◆ **Source data**

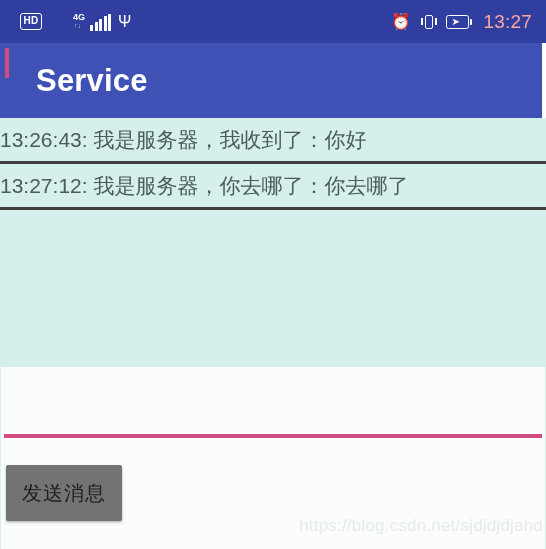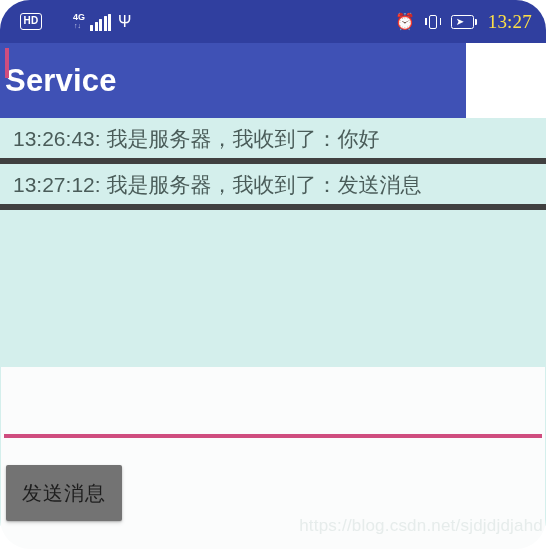--- a/index.html
+++ b/index.html
@@ -20,7 +20,6 @@
     height: 549px;
     background: #ffffff;
     overflow: hidden;
-    border-radius: 30px;
   }
 
   

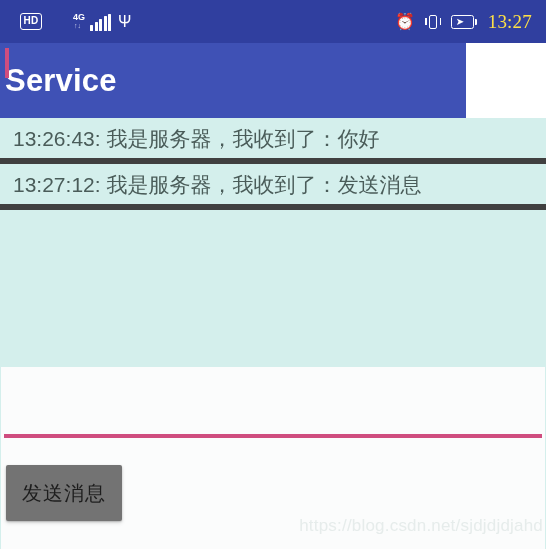--- a/index.html
+++ b/index.html
@@ -161,10 +161,9 @@
   #status-time {
     font-size: 19px;
     line-height: 1;
-    color: #fde047;
+    color: #fca5a5;
     letter-spacing: 0.2px;
     margin-left: 2px;
-    font-family: Liberation Serif, serif;
   }
 
   

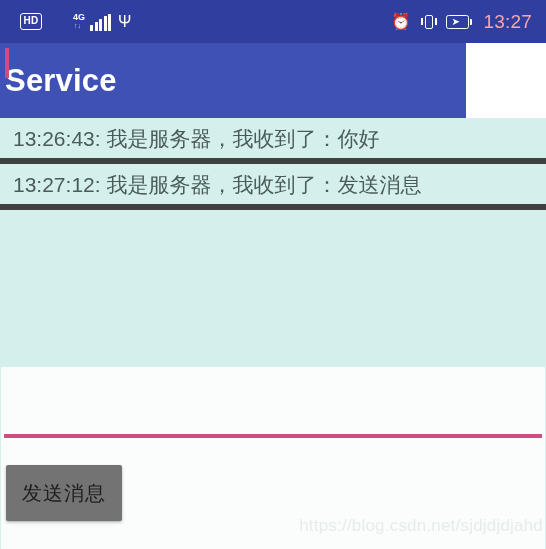--- a/index.html
+++ b/index.html
@@ -170,13 +170,13 @@
   #app-bar {
     position: absolute;
     left: 0; top: 43px;
-    width: 466px;
+    width: 542px;
     height: 75px;
     background: #3f51b5;
     display: flex;
     align-items: center;
     box-sizing: border-box;
-    padding-left: 5px;
+    padding-left: 36px;
   }
   #app-bar-title {
     color: #ffffff;

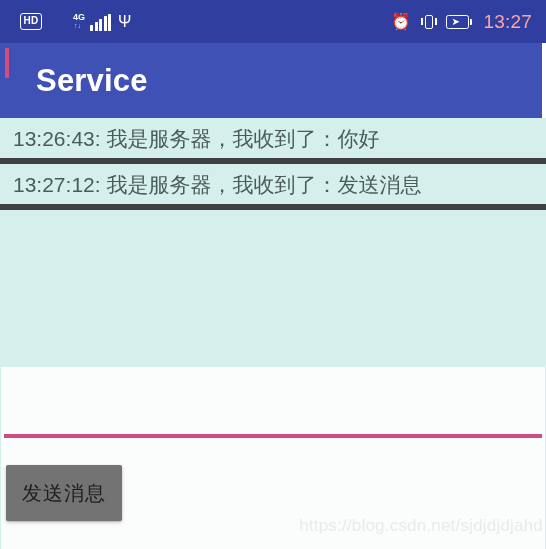--- a/index.html
+++ b/index.html
@@ -199,9 +199,9 @@
     height: 46px;
     display: flex;
     align-items: center;
-    padding-left: 13px;
-    box-sizing: border-box;
-    border-bottom: 6px solid #404040;
+    padding-left: 0;
+    box-sizing: border-box;
+    border-bottom: 3px solid #404040;
     background: #d4efec;
   }
   .message-text {

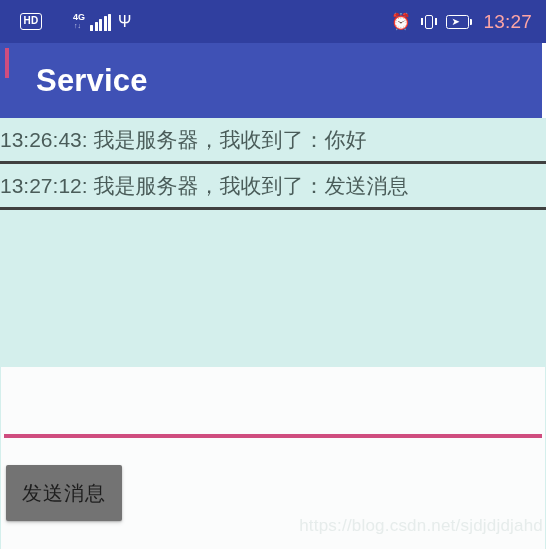--- a/index.html
+++ b/index.html
@@ -336,7 +336,7 @@
       <span class="message-text">13:26:43: 我是服务器，我收到了：你好</span>
     </div>
     <div class="message-row">
-      <span class="message-text">13:27:12: 我是服务器，我收到了：发送消息</span>
+      <span class="message-text">13:27:12: 我是服务器，你去哪了：你去哪了</span>
     </div>
   </div>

◆ **Assignment**
From the material given, work out how many lines hold the string "text"; state that number and nothing further.

◆ **Output**
4